PC Perspective Enterprise Test Suite – 4K Random
Taking a good hard look at the items we pointed out on the previous page, along with the current enterprise review landscape, I noted that the large amounts of data that can be obtained from a typical run through an enterprise testing suite is extremely challenging to present to the typical reader. Since many organizations will sample products and perform their own in-house performance testing in their specific environment, a review such as this should serve more as a ‘rough test’ that will direct their initial testing decisions. With that in mind, our tests will aim to be as generic and non-specific as possible, as storage professionals need the ‘raw data’ with which to make their testing (and ultimately purchasing) decisions. They typically come in to a review armed with some specifics about their intended usage, such as the type of workload, R/W percentage, server demand (IOPS), maximum acceptable latency, and other factors.
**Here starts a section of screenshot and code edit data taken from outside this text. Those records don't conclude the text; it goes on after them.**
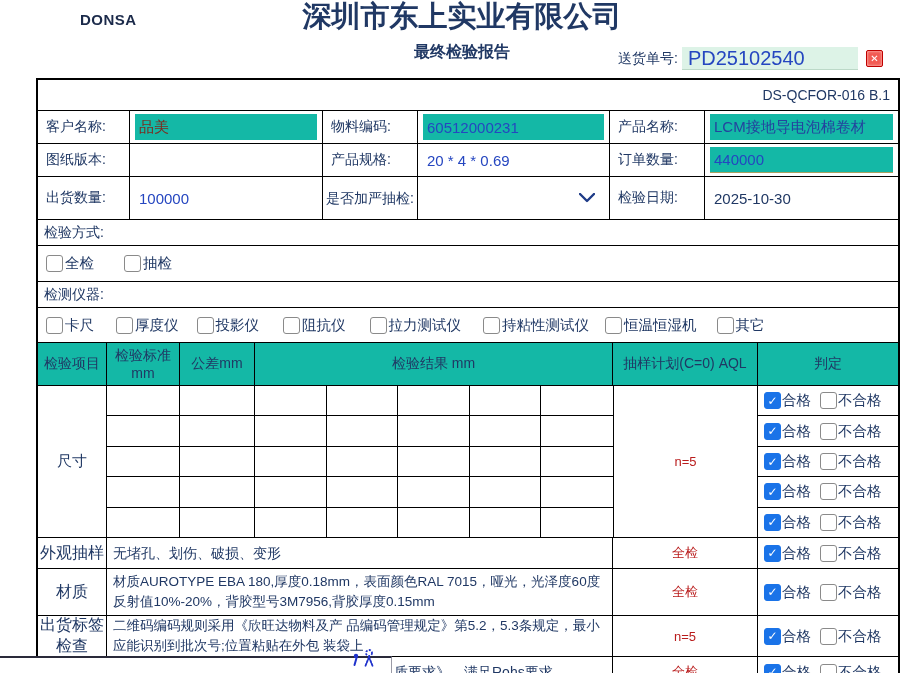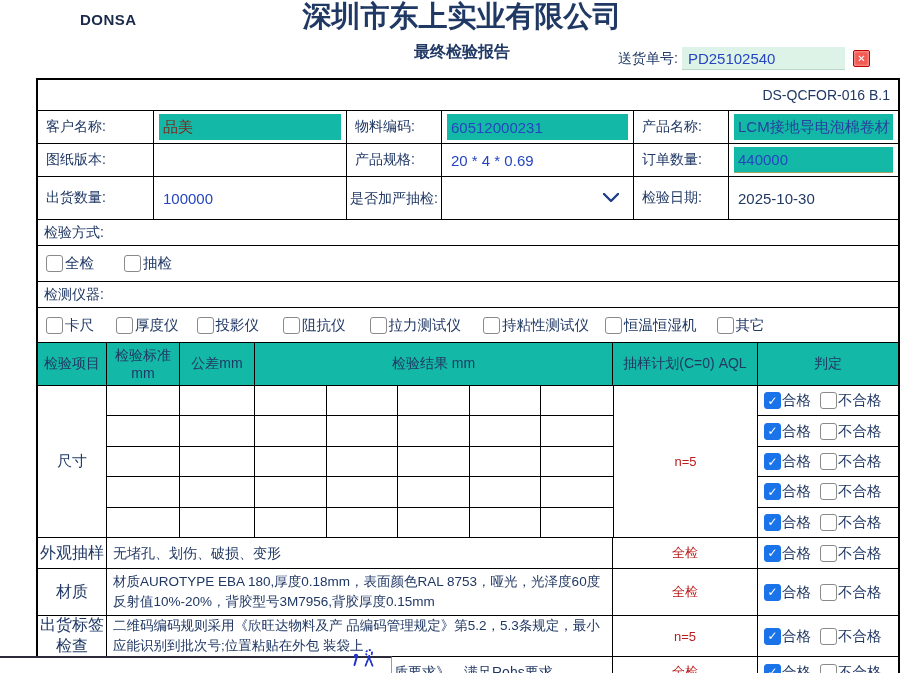"PD25102540" .delivery-input { font-size: 15px -> 20px; width: 163px -> 176px }
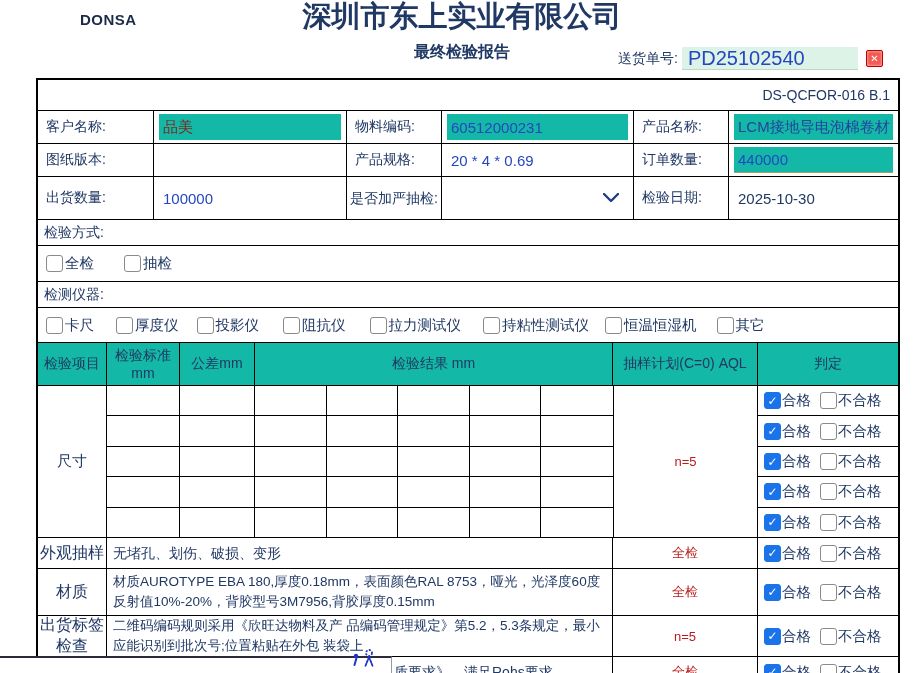"客户名称:" .c-l1 { width: 116px -> 92px }
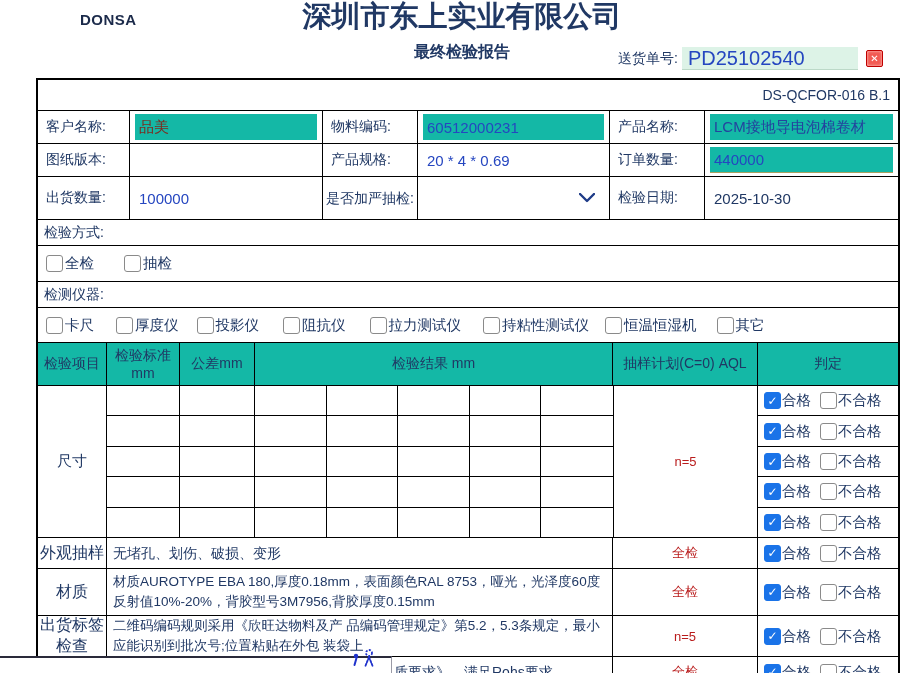"材质AUROTYPE EBA 180,厚度0.18mm，表面颜色RAL" div.cell { text: 8753 -> 7015 }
That means my task as a reviewer is to perform the following:
- Formulate test sequences that will yield steady state performance values.
- Test the devices in as controlled of an environment as possible.
- Collect and analyze the resulting test data.
- Distill the results into the simplest and most direct format possible.
That last one is the tough one. When I looked at other enterprise SSD reviews from the standpoint of a system builder, despite the available charts and graphs, I was typically left with questions unanswered. Some reviews would report a given result with a few select queue depths, while others would select other variables to display at a single queue depth. I asked myself how we could answer these questions for our readers without expanding into an unwieldy number of charts and graphs. I made my first challenge with the data (and for this piece specifically) to distill enterprise SSD performance into just two charts for each given workload.
This first chart shows the achievable steady state IOPS (Y) at varying R/W percentages (X). Each plotted line corresponds to the performance at a given queue depth. An additional Y axis has been added with MB/sec throughput values that correspond to the IOPS at this workload (this is simply a proportional axis to help those looking for a specific throughput at that workload). This chart is useful as the starting point, and contains three dimensions of data on a 2D chart.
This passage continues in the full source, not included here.